Major Banks Enter Crypto Custody Market
Morgan Stanley, Citigroup, and Barclays have unveiled plans to launch cryptocurrency custody services, marking a significant shift from speculative trading to institutional confidence in digital asset management in 2026, according to Decrypt.
The traditional banking sector’s embrace of cryptocurrency custody services represents a paradigm shift, transitioning from crypto-native platforms to large, regulated financial institutions taking charge of safeguarding digital assets. Recent initiatives reveal a growing trend where major banks seek to capture a wider clientele of both retail and institutional investors who are increasingly interested in cryptocurrencies.
Notable Initiatives by Global Banks
Deutsche Bank is set to launch its crypto custody services in collaboration with Bitpanda and Taurus as part of its strategy following an application for a digital asset custody license in Germany last year.

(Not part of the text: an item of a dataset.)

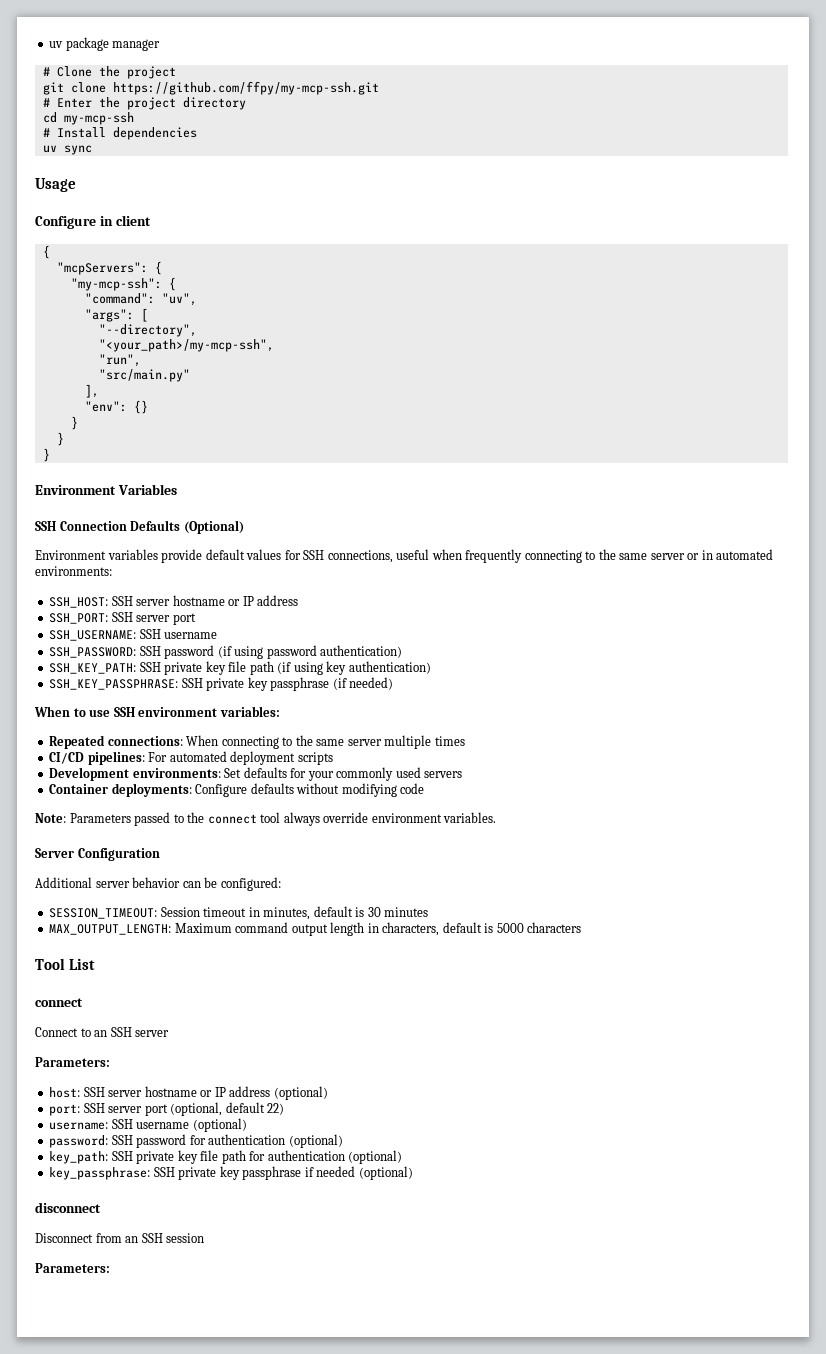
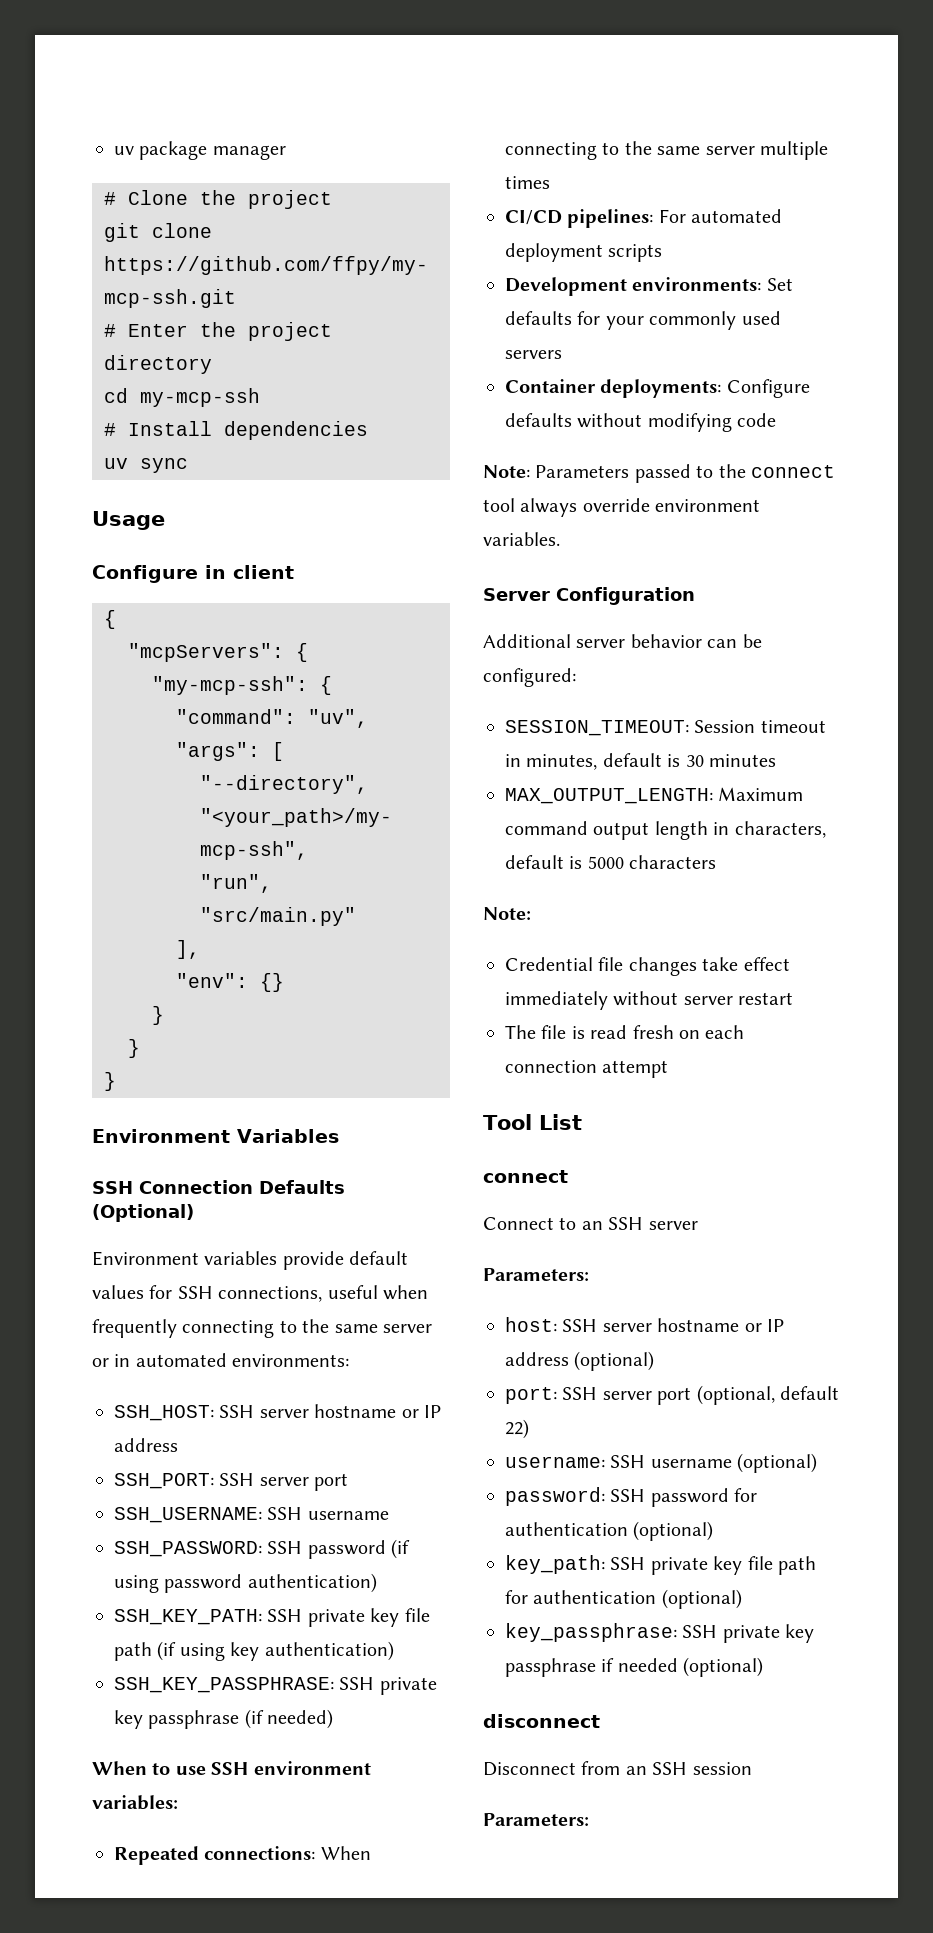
  MAX_OUTPUT_LENGTH: Maximum command output length in characters, default is 5000 characters
+ Note:
+ Credential file changes take effect immediately without server restart
+ The file is read fresh on each connection attempt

U.S. Bank, one of the largest custody banks in the United States, revived its bitcoin custody services in late 2025, adding bitcoin exchange-traded funds and stablecoin reserve custody to its portfolio. Meanwhile, Morgan Stanley has submitted an application for a national trust bank charter to create a federally regulated cryptocurrency custody service.
Additionally, BNY Mellon positions itself as the first globally systemically important bank (G-SIB) to provide regulated digital asset custody. This move is expected to enhance customer trust and further legitimize the crypto market, affirming banks’ capabilities in managing secure asset storage.
This trend is indicative of a significant regulatory relaxation and the evolution of banking infrastructures. The Office of the Comptroller of the Currency (OCC) issued five national trust bank charter applications with conditional approvals under the GENIUS Act in December 2025. This regulatory framework includes provisions for payment stablecoins and digital asset custody, aiming to facilitate institutional participation in the crypto space.
Benefits of Integrated Crypto Custody Services
As banks delve into crypto custody, they are poised to streamline the user experience for both retail and institutional clients. By integrating custody services into their existing banking frameworks, banks can eliminate the complexities associated with navigating external crypto exchanges or standalone wallets. For institutional investors, established financial institutions are often necessary to satisfy asset custody requirements, making bank-based solutions more appealing.
Banks can leverage their existing security infrastructure, insurance frameworks, and deep expertise in regulatory compliance—areas where crypto-native platforms may fall short. As a result, integrated custody could foster increased confidence among investors who may have previously shied away from digital assets.
As a sign of the growing interest, companies such as U.S. Bank and Deutsche Bank are already expanding their digital asset services. This trend signals that as regulatory guidelines become clearer, more financial institutions will likely enter the custody market, promoting broader adoption of cryptocurrencies.
Future Implications for the Crypto Market
The establishment of robust regulatory frameworks and major banks entering the crypto custody space creates an environment conducive to greater adoption of digital assets. Analysts predict that as banks enhance their service offerings, institutional participation could dramatically rise, likely leading to an increase in market liquidity and capitalization.
Moreover, the traditional banking sector’s foray into cryptocurrencies signals a pivotal moment in the integration of digital assets into the mainstream financial markets. Increased confidence from institutional players could resolve lingering doubts about the security and legitimacy of cryptocurrencies, positioning them as viable assets for digital portfolios.